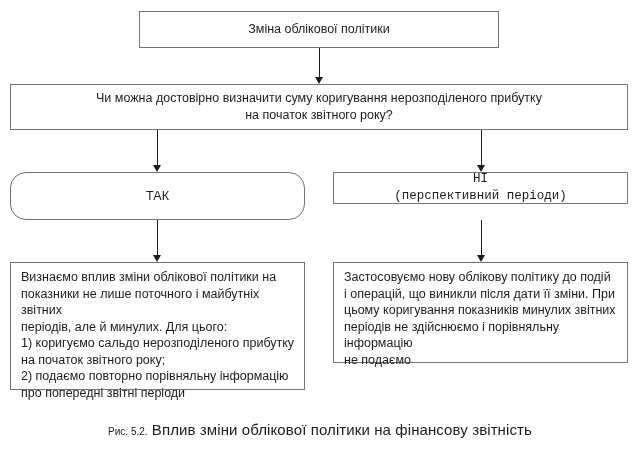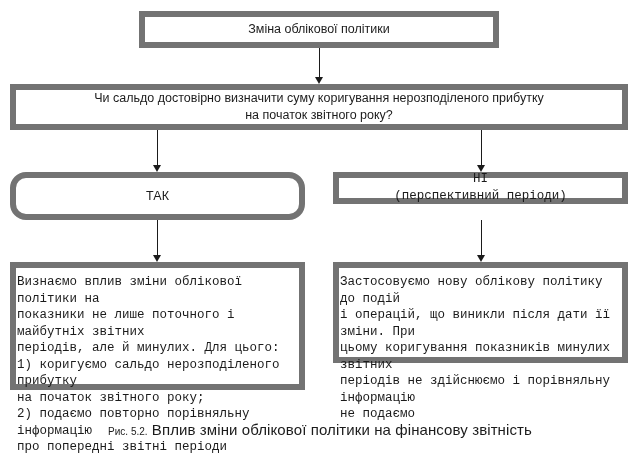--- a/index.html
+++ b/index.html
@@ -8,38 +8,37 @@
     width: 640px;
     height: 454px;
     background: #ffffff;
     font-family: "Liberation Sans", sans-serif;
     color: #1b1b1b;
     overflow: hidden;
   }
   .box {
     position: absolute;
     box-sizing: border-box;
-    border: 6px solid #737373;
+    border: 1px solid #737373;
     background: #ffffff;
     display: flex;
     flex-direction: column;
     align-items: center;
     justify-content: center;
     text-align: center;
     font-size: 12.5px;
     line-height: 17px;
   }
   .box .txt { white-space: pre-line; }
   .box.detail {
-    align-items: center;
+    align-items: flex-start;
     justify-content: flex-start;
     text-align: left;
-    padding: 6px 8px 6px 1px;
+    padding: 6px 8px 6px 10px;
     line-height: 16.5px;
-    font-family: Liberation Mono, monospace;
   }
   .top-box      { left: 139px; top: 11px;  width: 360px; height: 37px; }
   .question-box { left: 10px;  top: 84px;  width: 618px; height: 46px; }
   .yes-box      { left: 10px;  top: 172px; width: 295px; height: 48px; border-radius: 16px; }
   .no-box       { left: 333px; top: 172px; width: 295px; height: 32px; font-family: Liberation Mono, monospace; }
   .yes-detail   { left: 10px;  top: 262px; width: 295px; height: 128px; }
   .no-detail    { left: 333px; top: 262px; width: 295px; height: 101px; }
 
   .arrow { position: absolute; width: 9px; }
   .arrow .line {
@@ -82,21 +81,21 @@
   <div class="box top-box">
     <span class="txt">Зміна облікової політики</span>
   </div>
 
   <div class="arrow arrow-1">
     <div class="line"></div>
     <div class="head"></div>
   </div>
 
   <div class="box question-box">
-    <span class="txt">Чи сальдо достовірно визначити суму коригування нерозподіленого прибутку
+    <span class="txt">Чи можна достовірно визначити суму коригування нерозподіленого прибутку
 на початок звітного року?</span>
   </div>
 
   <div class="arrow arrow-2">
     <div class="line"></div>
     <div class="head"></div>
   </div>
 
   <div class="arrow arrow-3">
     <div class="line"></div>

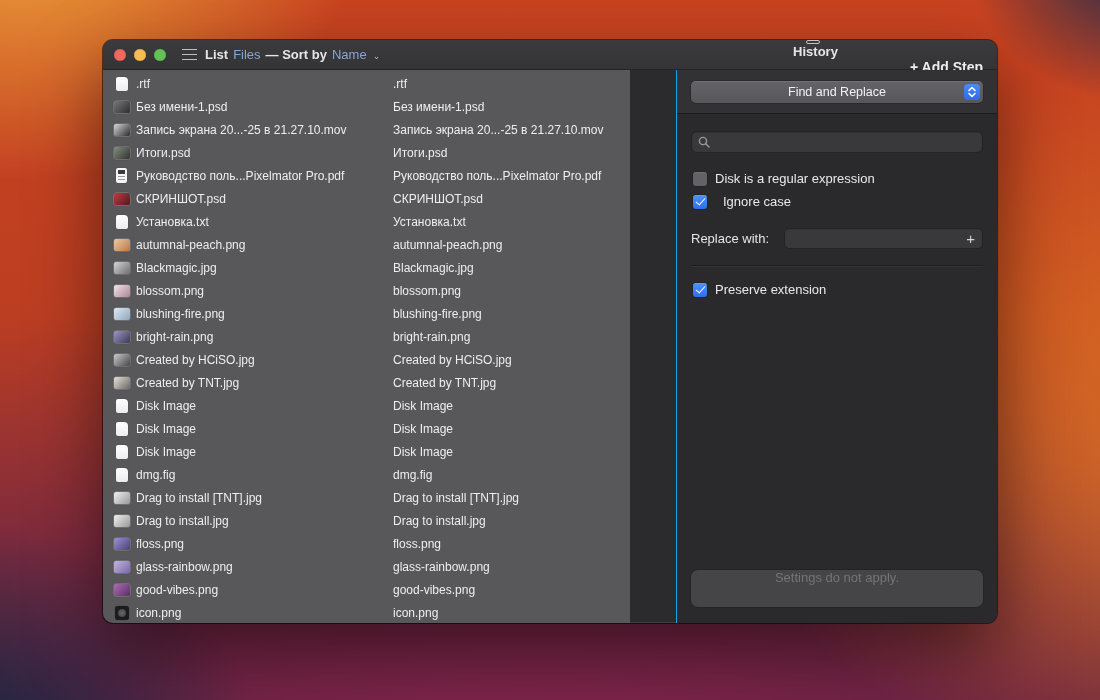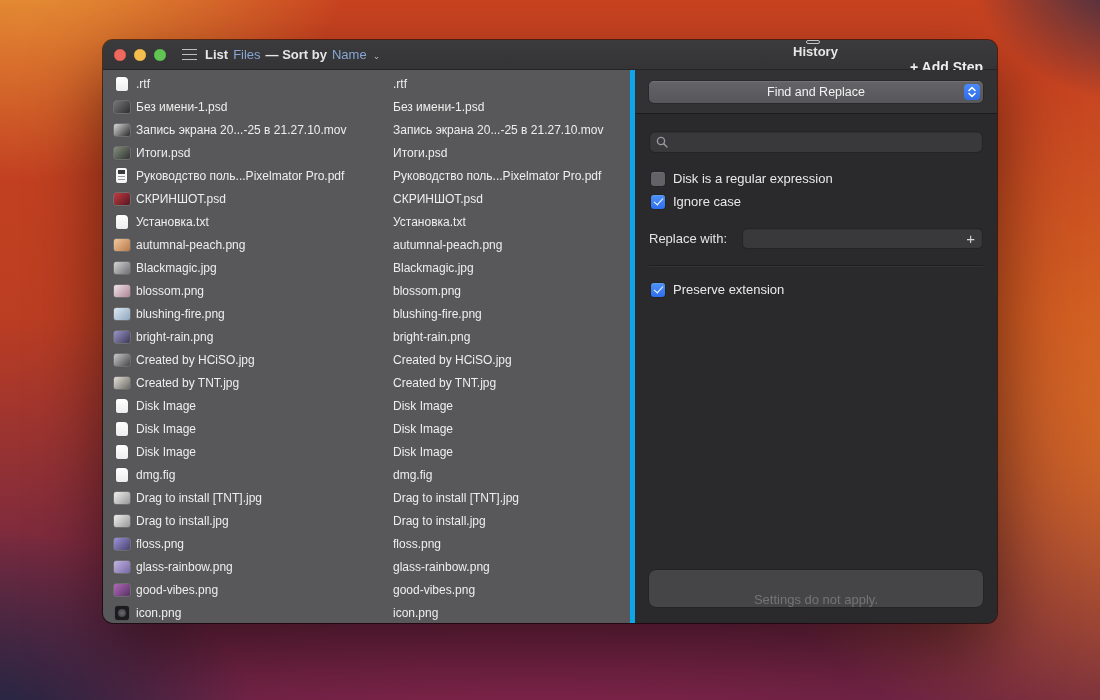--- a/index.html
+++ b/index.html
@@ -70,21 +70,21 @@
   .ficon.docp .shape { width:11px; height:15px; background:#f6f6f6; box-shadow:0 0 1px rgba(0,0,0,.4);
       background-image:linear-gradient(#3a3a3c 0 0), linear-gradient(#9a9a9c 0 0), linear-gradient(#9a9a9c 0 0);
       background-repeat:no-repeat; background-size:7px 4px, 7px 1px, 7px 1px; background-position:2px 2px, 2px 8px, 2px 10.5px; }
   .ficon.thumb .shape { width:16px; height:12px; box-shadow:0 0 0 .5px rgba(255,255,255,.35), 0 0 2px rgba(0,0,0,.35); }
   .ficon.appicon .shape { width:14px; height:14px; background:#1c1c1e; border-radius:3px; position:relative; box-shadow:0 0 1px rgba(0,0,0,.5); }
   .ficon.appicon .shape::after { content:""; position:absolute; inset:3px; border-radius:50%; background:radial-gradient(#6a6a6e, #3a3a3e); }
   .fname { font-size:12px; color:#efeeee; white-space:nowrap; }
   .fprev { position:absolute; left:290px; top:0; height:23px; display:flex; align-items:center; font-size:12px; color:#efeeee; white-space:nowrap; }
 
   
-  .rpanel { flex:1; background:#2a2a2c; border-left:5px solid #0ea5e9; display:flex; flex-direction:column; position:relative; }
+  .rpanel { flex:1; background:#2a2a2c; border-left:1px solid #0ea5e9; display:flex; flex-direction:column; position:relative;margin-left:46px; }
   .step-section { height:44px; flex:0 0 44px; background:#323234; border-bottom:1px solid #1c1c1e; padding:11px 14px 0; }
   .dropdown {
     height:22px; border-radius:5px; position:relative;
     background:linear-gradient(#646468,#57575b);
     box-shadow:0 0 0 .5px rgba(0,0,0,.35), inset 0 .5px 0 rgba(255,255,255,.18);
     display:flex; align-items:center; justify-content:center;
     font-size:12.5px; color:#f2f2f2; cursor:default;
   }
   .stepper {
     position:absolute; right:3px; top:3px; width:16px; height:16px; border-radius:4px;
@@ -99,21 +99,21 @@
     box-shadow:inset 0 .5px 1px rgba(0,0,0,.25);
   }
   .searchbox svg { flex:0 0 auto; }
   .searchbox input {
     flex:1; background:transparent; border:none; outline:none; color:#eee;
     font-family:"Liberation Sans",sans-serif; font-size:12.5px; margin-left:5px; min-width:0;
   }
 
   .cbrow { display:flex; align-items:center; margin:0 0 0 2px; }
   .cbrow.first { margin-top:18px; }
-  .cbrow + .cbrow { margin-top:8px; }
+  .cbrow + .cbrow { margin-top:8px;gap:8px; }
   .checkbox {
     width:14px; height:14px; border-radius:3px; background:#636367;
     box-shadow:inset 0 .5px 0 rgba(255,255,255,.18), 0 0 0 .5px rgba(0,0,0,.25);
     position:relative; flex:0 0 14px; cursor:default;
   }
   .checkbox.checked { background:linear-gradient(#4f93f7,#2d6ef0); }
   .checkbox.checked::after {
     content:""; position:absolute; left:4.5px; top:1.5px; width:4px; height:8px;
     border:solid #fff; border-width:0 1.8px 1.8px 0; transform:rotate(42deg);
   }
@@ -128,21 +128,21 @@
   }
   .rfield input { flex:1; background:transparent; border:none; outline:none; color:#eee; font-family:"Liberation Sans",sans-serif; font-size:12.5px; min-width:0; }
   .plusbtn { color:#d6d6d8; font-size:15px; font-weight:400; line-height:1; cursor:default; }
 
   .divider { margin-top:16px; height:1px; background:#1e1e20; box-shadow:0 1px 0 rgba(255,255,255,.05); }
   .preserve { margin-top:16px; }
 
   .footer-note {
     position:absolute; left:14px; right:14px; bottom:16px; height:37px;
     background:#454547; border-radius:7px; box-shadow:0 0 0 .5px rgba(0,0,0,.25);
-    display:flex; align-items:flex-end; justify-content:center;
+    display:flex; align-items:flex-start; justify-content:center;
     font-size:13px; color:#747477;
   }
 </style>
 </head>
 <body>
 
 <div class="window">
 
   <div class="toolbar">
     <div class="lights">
───
Word for word, write out the full listing, leaving the pictures aside.

Response area ::
--- a/index.html
+++ b/index.html
@@ -8,38 +8,37 @@
     width: 640px;
     height: 454px;
     background: #ffffff;
     font-family: "Liberation Sans", sans-serif;
     color: #1b1b1b;
     overflow: hidden;
   }
   .box {
     position: absolute;
     box-sizing: border-box;
-    border: 6px solid #737373;
+    border: 1px solid #737373;
     background: #ffffff;
     display: flex;
     flex-direction: column;
     align-items: center;
     justify-content: center;
     text-align: center;
     font-size: 12.5px;
     line-height: 17px;
   }
   .box .txt { white-space: pre-line; }
   .box.detail {
-    align-items: center;
+    align-items: flex-start;
     justify-content: flex-start;
     text-align: left;
-    padding: 6px 8px 6px 1px;
+    padding: 6px 8px 6px 10px;
     line-height: 16.5px;
-    font-family: Liberation Mono, monospace;
   }
   .top-box      { left: 139px; top: 11px;  width: 360px; height: 37px; }
   .question-box { left: 10px;  top: 84px;  width: 618px; height: 46px; }
   .yes-box      { left: 10px;  top: 172px; width: 295px; height: 48px; border-radius: 16px; }
   .no-box       { left: 333px; top: 172px; width: 295px; height: 32px; font-family: Liberation Mono, monospace; }
   .yes-detail   { left: 10px;  top: 262px; width: 295px; height: 128px; }
   .no-detail    { left: 333px; top: 262px; width: 295px; height: 101px; }
 
   .arrow { position: absolute; width: 9px; }
   .arrow .line {
@@ -82,21 +81,21 @@
   <div class="box top-box">
     <span class="txt">Зміна облікової політики</span>
   </div>
 
   <div class="arrow arrow-1">
     <div class="line"></div>
     <div class="head"></div>
   </div>
 
   <div class="box question-box">
-    <span class="txt">Чи сальдо достовірно визначити суму коригування нерозподіленого прибутку
+    <span class="txt">Чи можна достовірно визначити суму коригування нерозподіленого прибутку
 на початок звітного року?</span>
   </div>
 
   <div class="arrow arrow-2">
     <div class="line"></div>
     <div class="head"></div>
   </div>
 
   <div class="arrow arrow-3">
     <div class="line"></div>

--- a/index.html
+++ b/index.html
@@ -70,21 +70,21 @@
   .ficon.docp .shape { width:11px; height:15px; background:#f6f6f6; box-shadow:0 0 1px rgba(0,0,0,.4);
       background-image:linear-gradient(#3a3a3c 0 0), linear-gradient(#9a9a9c 0 0), linear-gradient(#9a9a9c 0 0);
       background-repeat:no-repeat; background-size:7px 4px, 7px 1px, 7px 1px; background-position:2px 2px, 2px 8px, 2px 10.5px; }
   .ficon.thumb .shape { width:16px; height:12px; box-shadow:0 0 0 .5px rgba(255,255,255,.35), 0 0 2px rgba(0,0,0,.35); }
   .ficon.appicon .shape { width:14px; height:14px; background:#1c1c1e; border-radius:3px; position:relative; box-shadow:0 0 1px rgba(0,0,0,.5); }
   .ficon.appicon .shape::after { content:""; position:absolute; inset:3px; border-radius:50%; background:radial-gradient(#6a6a6e, #3a3a3e); }
   .fname { font-size:12px; color:#efeeee; white-space:nowrap; }
   .fprev { position:absolute; left:290px; top:0; height:23px; display:flex; align-items:center; font-size:12px; color:#efeeee; white-space:nowrap; }
 
   
-  .rpanel { flex:1; background:#2a2a2c; border-left:5px solid #0ea5e9; display:flex; flex-direction:column; position:relative; }
+  .rpanel { flex:1; background:#2a2a2c; border-left:1px solid #0ea5e9; display:flex; flex-direction:column; position:relative;margin-left:46px; }
   .step-section { height:44px; flex:0 0 44px; background:#323234; border-bottom:1px solid #1c1c1e; padding:11px 14px 0; }
   .dropdown {
     height:22px; border-radius:5px; position:relative;
     background:linear-gradient(#646468,#57575b);
     box-shadow:0 0 0 .5px rgba(0,0,0,.35), inset 0 .5px 0 rgba(255,255,255,.18);
     display:flex; align-items:center; justify-content:center;
     font-size:12.5px; color:#f2f2f2; cursor:default;
   }
   .stepper {
     position:absolute; right:3px; top:3px; width:16px; height:16px; border-radius:4px;
@@ -99,21 +99,21 @@
     box-shadow:inset 0 .5px 1px rgba(0,0,0,.25);
   }
   .searchbox svg { flex:0 0 auto; }
   .searchbox input {
     flex:1; background:transparent; border:none; outline:none; color:#eee;
     font-family:"Liberation Sans",sans-serif; font-size:12.5px; margin-left:5px; min-width:0;
   }
 
   .cbrow { display:flex; align-items:center; margin:0 0 0 2px; }
   .cbrow.first { margin-top:18px; }
-  .cbrow + .cbrow { margin-top:8px; }
+  .cbrow + .cbrow { margin-top:8px;gap:8px; }
   .checkbox {
     width:14px; height:14px; border-radius:3px; background:#636367;
     box-shadow:inset 0 .5px 0 rgba(255,255,255,.18), 0 0 0 .5px rgba(0,0,0,.25);
     position:relative; flex:0 0 14px; cursor:default;
   }
   .checkbox.checked { background:linear-gradient(#4f93f7,#2d6ef0); }
   .checkbox.checked::after {
     content:""; position:absolute; left:4.5px; top:1.5px; width:4px; height:8px;
     border:solid #fff; border-width:0 1.8px 1.8px 0; transform:rotate(42deg);
   }
@@ -128,21 +128,21 @@
   }
   .rfield input { flex:1; background:transparent; border:none; outline:none; color:#eee; font-family:"Liberation Sans",sans-serif; font-size:12.5px; min-width:0; }
   .plusbtn { color:#d6d6d8; font-size:15px; font-weight:400; line-height:1; cursor:default; }
 
   .divider { margin-top:16px; height:1px; background:#1e1e20; box-shadow:0 1px 0 rgba(255,255,255,.05); }
   .preserve { margin-top:16px; }
 
   .footer-note {
     position:absolute; left:14px; right:14px; bottom:16px; height:37px;
     background:#454547; border-radius:7px; box-shadow:0 0 0 .5px rgba(0,0,0,.25);
-    display:flex; align-items:flex-end; justify-content:center;
+    display:flex; align-items:flex-start; justify-content:center;
     font-size:13px; color:#747477;
   }
 </style>
 </head>
 <body>
 
 <div class="window">
 
   <div class="toolbar">
     <div class="lights">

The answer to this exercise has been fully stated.